The Treaty, which came into force on July 1, will allow producers to combine their creative, technical and financial resources to create audiovisual coproductions between both nations, not only keeping Canada on the leading edge of media production but more importantly helping to create jobs and economic growth in both countries. Mumbai, where the celebration took place, is the centre of India’s Bollywood industry.
The Treaty presents significant opportunities for jobs, economic growth and long-term prosperity in Canada as it attracts foreign investment and creates business opportunities for the audiovisual industry, and generates employment for Canadians through audiovisual coproductions that may not have been made otherwise.
In the past 10 years, Canada has produced close to 700 audiovisual treaty coproductions, with total production budgets of approximately $5 billion.
In 2012–13, Canada’s audiovisual sector contributed $5.8 billion to the Canadian economy and generated approximately 127,700 jobs.
“In celebrating the Canada-India Audiovisual Coproduction Treaty, we look forward to a deeper level of engagement between our respective audiovisual sectors, greater cultural and economic benefits to both countries and increased access to audiences worldwide,” said Alexander.

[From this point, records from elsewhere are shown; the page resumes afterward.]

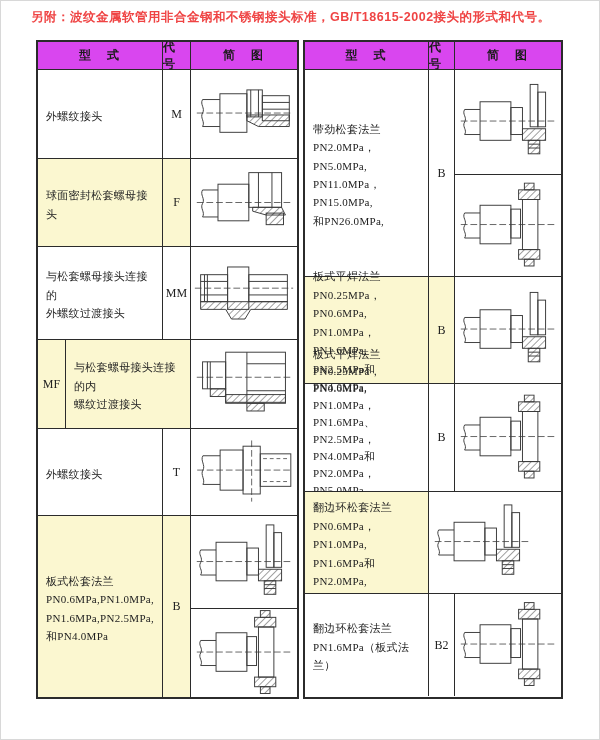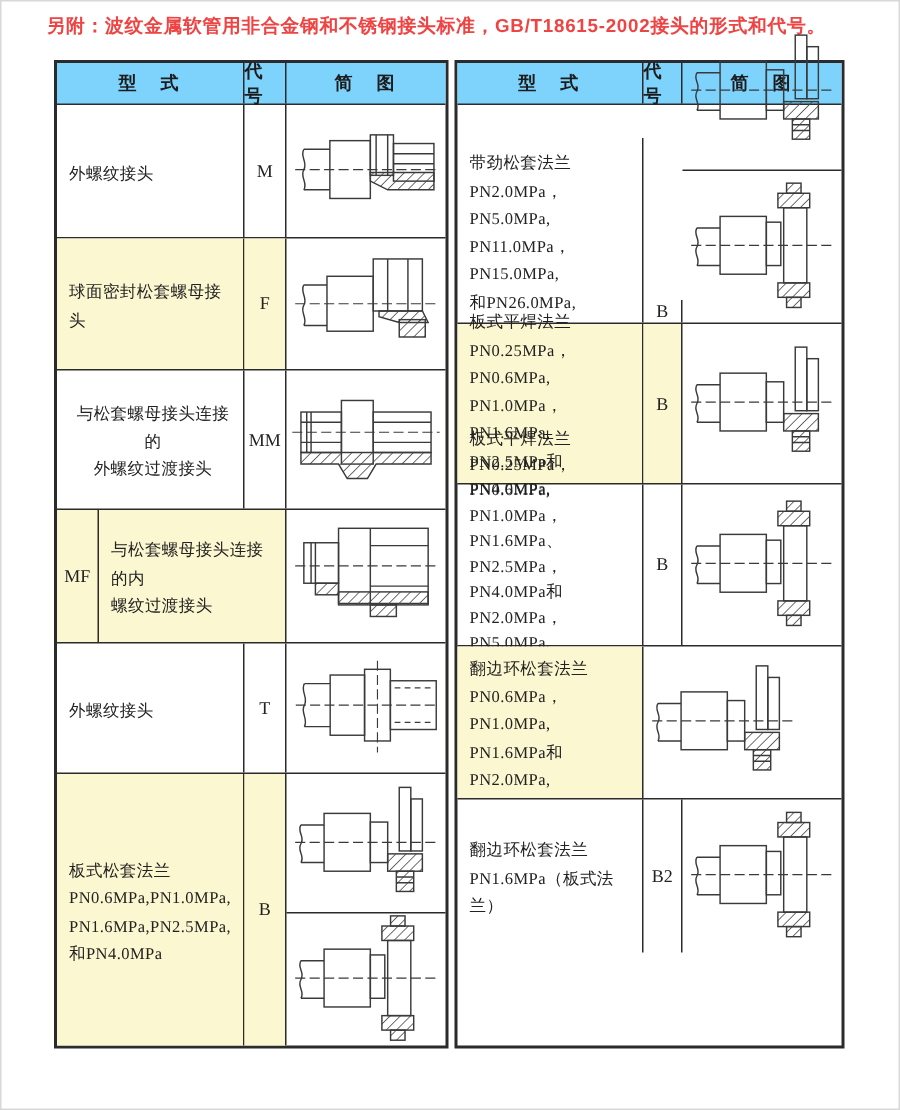--- a/index.html
+++ b/index.html
@@ -17,7 +17,7 @@
   .tbl{border:2px solid #2b2b2b;box-sizing:border-box;background:#fff;}
   .tbl.left{width:263px;margin-right:4px;}
   .tbl.right{width:260px;}
-  .hrow{display:flex;height:28px;background:#7dd3fc;border-bottom:1px solid #2b2b2b;box-sizing:border-box;}
+  .hrow{display:flex;height:28px;background:#d946ef;border-bottom:1px solid #2b2b2b;box-sizing:border-box;}
   .hcell{display:flex;align-items:center;justify-content:center;
     font-weight:bold;font-size:12px;letter-spacing:2px;color:#1c1c1c;box-sizing:border-box;}
   .row{display:flex;box-sizing:border-box;border-bottom:1px solid #2b2b2b;}

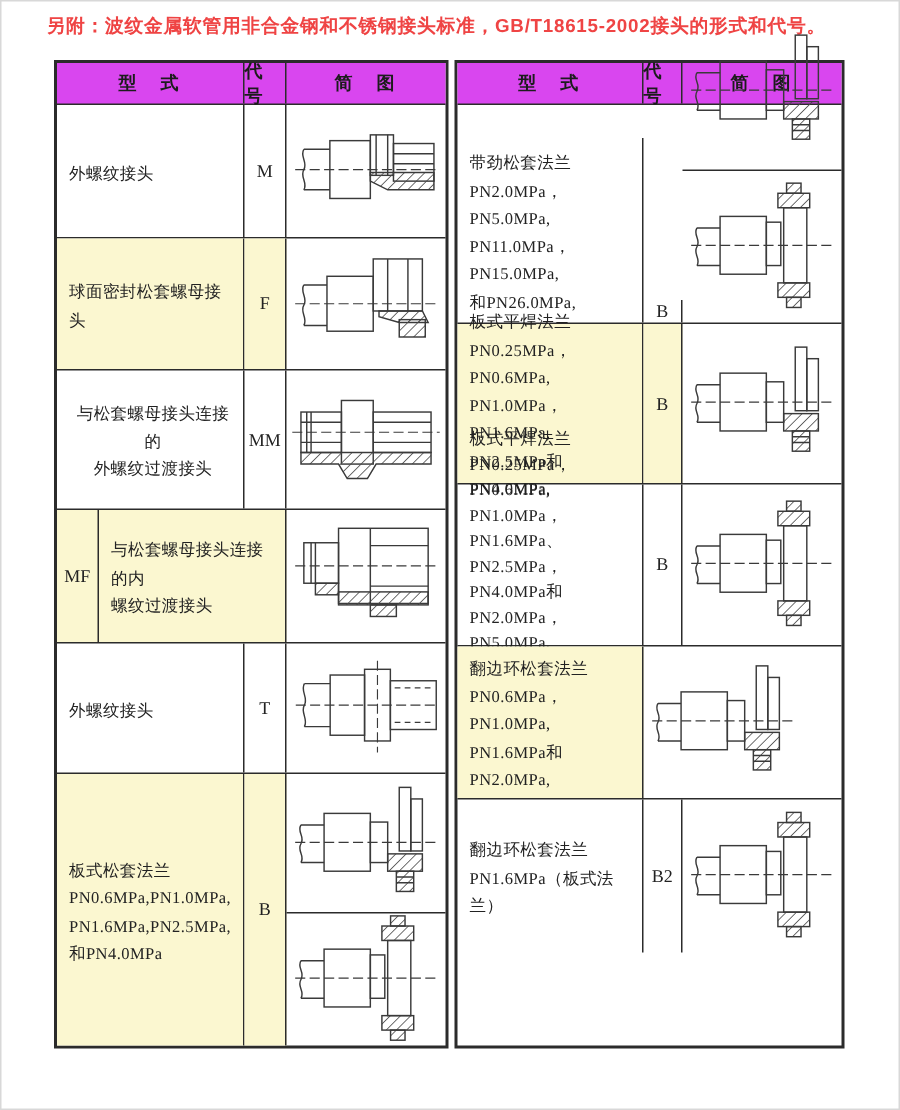--- a/index.html
+++ b/index.html
@@ -266,7 +266,7 @@
         <div class="hcell" style="flex:1;">简　图</div>
       </div>
 
-      <div class="row" style="height:146px;align-items:flex-end;">
+      <div class="row" style="height:207px;">
         <div class="cell type">
             <span>带劲松套法兰
 PN2.0MPa，PN5.0MPa,

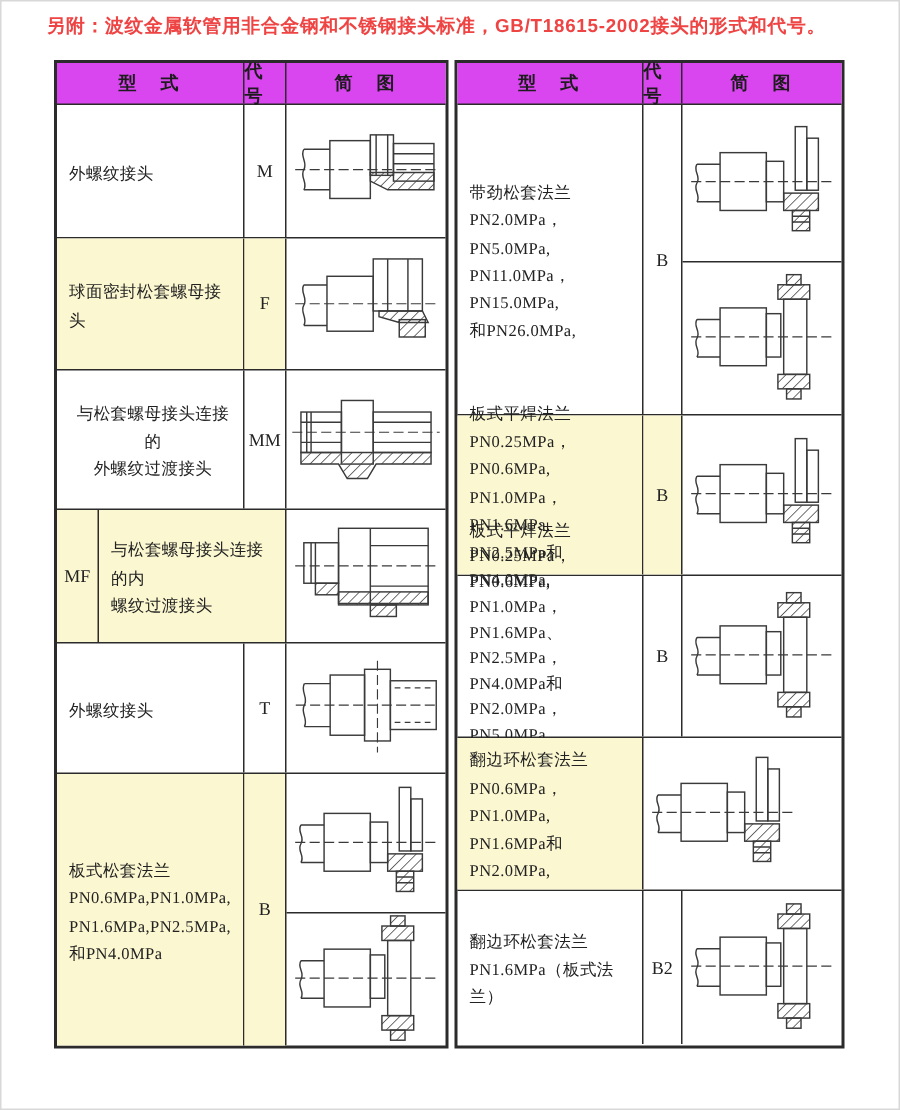--- a/index.html
+++ b/index.html
@@ -190,7 +190,7 @@
         </div>
       </div>
 
-      <div class="row" style="height:93px;text-align:center;">
+      <div class="row" style="height:93px;">
         <div class="cell type">
             <span>与松套螺母接头连接的
 外螺纹过渡接头</span>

“Our Government has actively set out to make Canada a coproduction partner of choice and an even better place to do business. We have good reasons to be celebrating today as the Treaty between Canada and India is the very first to come in effect since the implementation of Canada’s Policy on Audiovisual Treaty Coproduction in 2013,” said Shelly Glover, Minister of Canadian Heritage and Official Languages.